_Exercise inputs_.
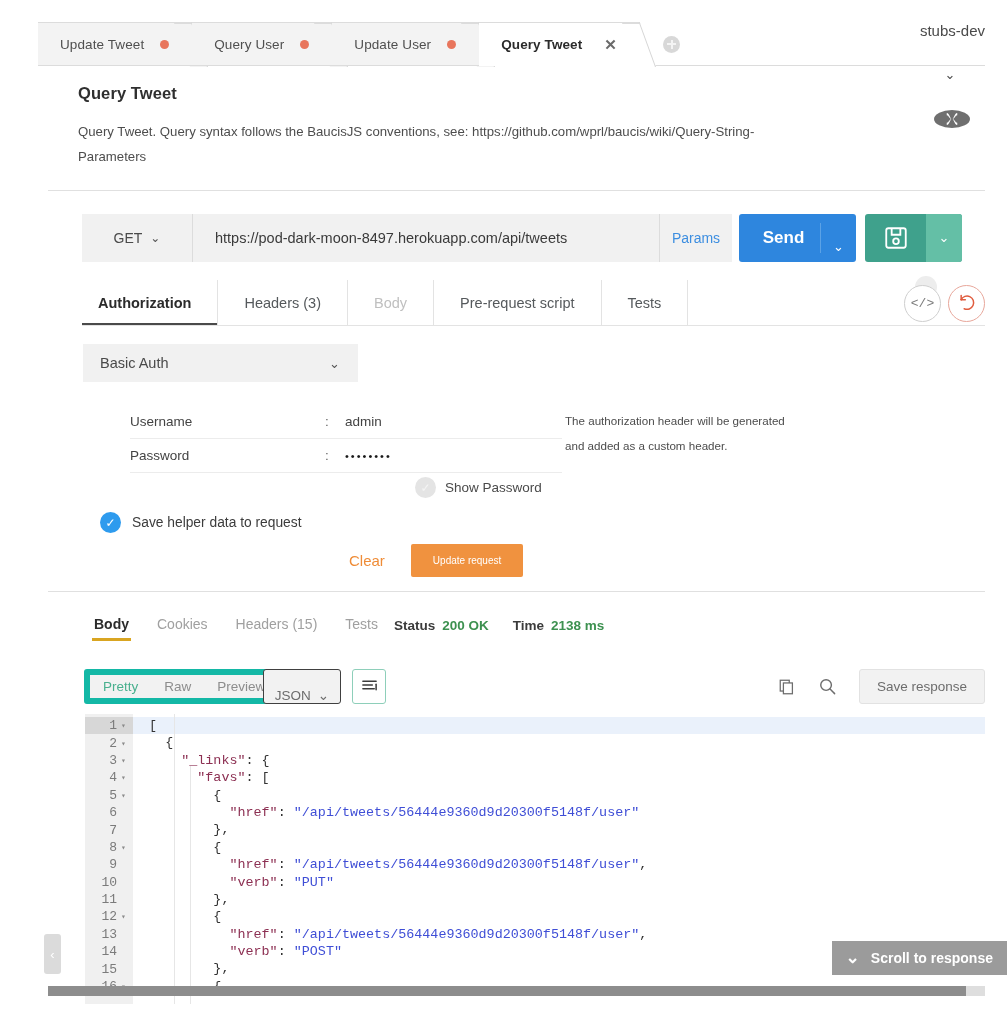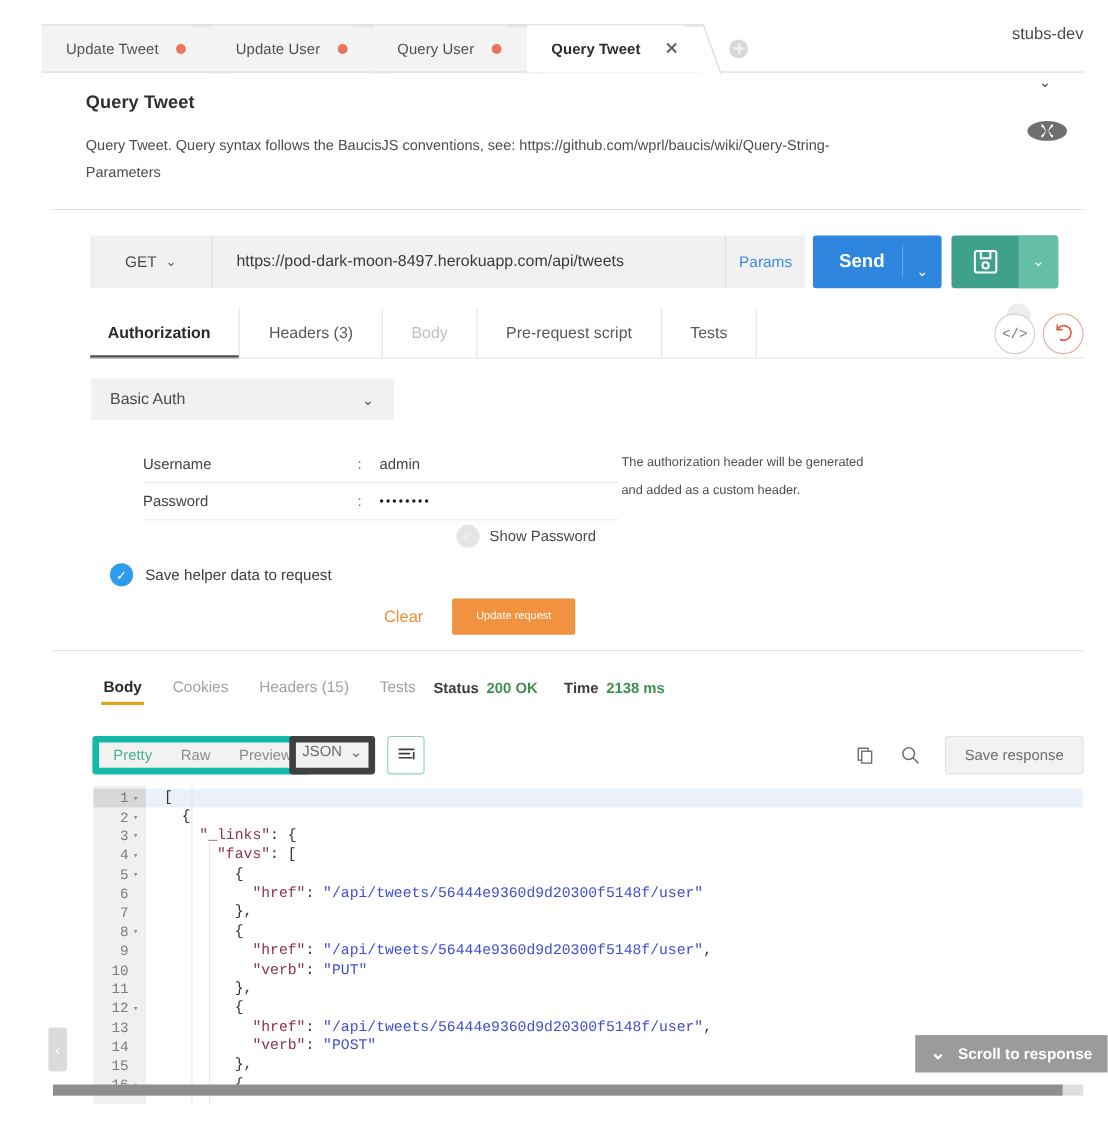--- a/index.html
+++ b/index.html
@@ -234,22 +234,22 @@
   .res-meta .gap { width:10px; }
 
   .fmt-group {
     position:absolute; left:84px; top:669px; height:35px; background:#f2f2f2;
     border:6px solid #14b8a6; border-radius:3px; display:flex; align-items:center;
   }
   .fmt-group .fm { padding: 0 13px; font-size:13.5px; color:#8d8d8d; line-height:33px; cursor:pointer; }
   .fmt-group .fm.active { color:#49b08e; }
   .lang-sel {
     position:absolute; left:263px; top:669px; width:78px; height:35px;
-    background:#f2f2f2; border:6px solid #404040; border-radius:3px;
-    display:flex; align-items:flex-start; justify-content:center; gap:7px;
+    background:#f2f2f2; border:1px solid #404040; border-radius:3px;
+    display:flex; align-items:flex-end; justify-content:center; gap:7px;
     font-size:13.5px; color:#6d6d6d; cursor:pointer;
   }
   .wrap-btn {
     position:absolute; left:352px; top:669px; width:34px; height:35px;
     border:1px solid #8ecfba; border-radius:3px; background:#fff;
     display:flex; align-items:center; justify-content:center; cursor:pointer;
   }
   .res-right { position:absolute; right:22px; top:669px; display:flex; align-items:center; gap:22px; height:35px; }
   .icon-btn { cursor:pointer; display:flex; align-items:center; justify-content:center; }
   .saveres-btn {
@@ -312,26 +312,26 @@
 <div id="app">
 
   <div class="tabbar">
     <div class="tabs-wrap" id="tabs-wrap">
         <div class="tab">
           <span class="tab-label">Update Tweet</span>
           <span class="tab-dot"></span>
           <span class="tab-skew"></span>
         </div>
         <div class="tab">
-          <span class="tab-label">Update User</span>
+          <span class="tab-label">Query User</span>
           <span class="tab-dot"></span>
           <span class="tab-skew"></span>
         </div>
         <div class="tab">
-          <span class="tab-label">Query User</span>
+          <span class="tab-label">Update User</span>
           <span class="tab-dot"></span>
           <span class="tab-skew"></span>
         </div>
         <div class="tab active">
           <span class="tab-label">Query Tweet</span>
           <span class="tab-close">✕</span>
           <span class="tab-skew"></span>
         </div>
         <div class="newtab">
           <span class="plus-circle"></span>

--

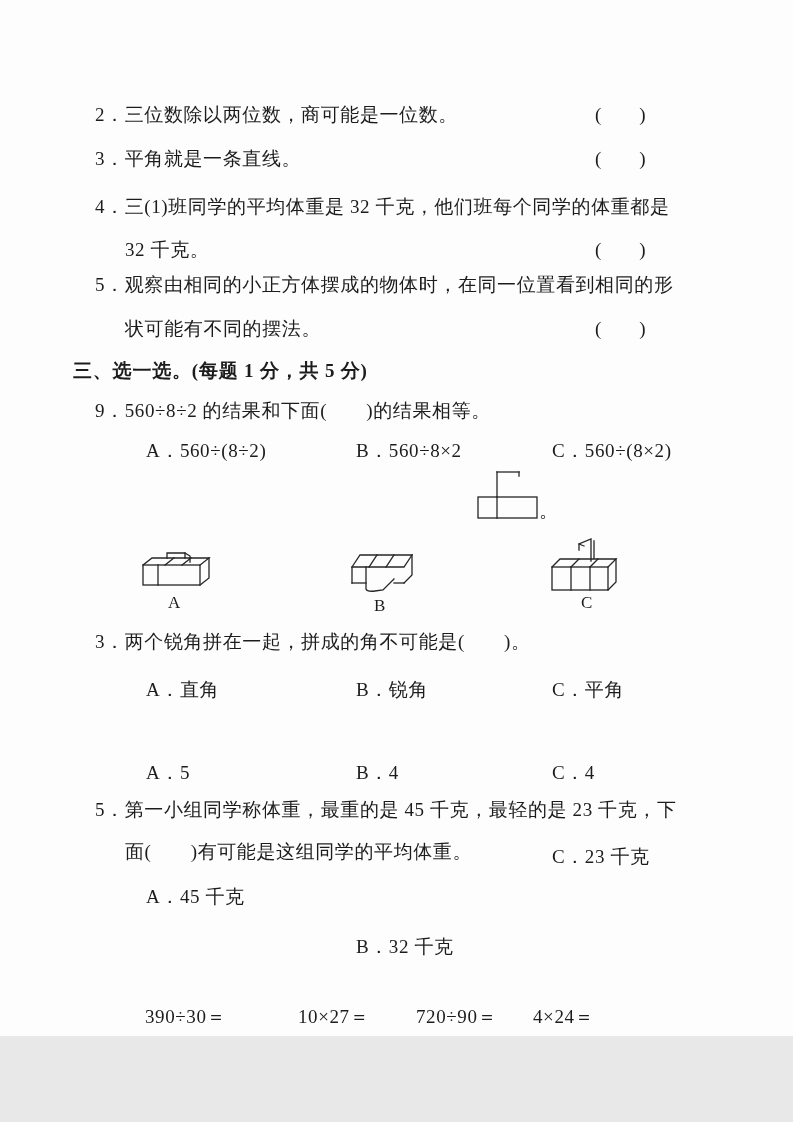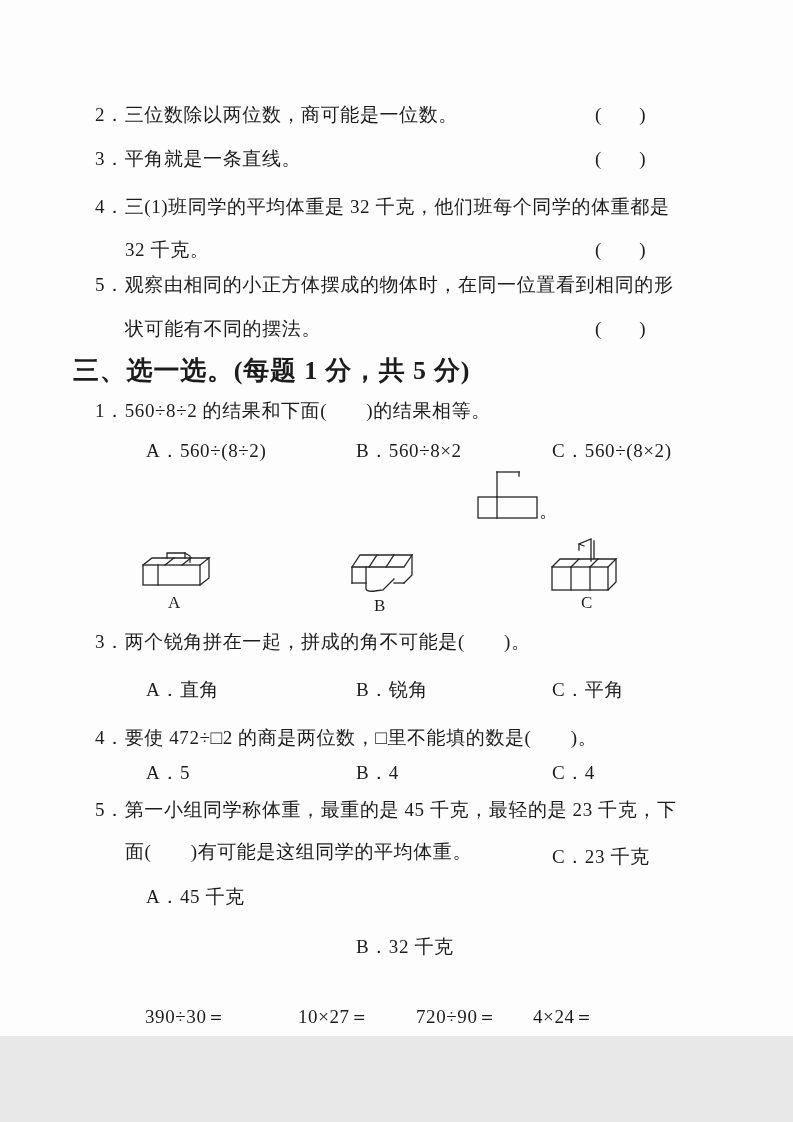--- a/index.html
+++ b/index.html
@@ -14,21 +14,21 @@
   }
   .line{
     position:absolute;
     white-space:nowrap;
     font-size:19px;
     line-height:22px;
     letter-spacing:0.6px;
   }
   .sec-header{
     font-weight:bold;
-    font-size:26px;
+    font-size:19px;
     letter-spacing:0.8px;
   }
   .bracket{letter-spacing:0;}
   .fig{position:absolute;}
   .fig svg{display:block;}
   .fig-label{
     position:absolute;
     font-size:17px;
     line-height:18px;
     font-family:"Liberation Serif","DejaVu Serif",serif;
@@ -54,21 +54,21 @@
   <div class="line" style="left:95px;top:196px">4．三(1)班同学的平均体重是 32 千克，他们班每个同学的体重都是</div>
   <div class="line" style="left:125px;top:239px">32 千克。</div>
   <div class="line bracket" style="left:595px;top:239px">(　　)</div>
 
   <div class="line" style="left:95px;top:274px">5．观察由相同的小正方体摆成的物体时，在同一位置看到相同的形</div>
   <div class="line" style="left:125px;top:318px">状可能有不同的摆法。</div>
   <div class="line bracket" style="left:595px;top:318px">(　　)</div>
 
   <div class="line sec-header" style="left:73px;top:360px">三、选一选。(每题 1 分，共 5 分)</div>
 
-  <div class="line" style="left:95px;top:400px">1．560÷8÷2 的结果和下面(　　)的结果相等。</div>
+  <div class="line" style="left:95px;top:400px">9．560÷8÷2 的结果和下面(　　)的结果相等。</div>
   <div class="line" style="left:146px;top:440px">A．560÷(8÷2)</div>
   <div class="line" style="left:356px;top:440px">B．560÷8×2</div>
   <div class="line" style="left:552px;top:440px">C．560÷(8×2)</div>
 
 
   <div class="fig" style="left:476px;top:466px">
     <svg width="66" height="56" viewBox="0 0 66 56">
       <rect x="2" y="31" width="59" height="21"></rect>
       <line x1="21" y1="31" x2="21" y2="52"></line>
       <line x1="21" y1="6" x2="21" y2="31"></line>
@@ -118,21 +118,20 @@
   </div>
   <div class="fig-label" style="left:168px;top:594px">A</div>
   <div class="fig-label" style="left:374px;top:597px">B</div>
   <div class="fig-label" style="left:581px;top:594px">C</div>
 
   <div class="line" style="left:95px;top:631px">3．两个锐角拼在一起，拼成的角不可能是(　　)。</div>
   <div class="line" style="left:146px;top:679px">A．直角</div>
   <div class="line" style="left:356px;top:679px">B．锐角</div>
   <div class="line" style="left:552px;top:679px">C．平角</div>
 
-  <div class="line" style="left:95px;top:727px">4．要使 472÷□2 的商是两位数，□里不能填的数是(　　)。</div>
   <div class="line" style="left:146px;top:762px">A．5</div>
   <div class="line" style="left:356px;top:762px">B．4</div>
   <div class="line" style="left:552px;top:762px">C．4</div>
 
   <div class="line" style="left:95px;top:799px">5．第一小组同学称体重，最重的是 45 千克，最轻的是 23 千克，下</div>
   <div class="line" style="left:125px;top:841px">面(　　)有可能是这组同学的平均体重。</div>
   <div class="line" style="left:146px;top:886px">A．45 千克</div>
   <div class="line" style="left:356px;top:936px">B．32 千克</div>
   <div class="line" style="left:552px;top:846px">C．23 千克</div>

_Work order_. Copy every line of the entries in which "User" can be found.

_Exercise result_.
-          <span class="tab-label">Update User</span>
+          <span class="tab-label">Query User</span>
-          <span class="tab-label">Query User</span>
+          <span class="tab-label">Update User</span>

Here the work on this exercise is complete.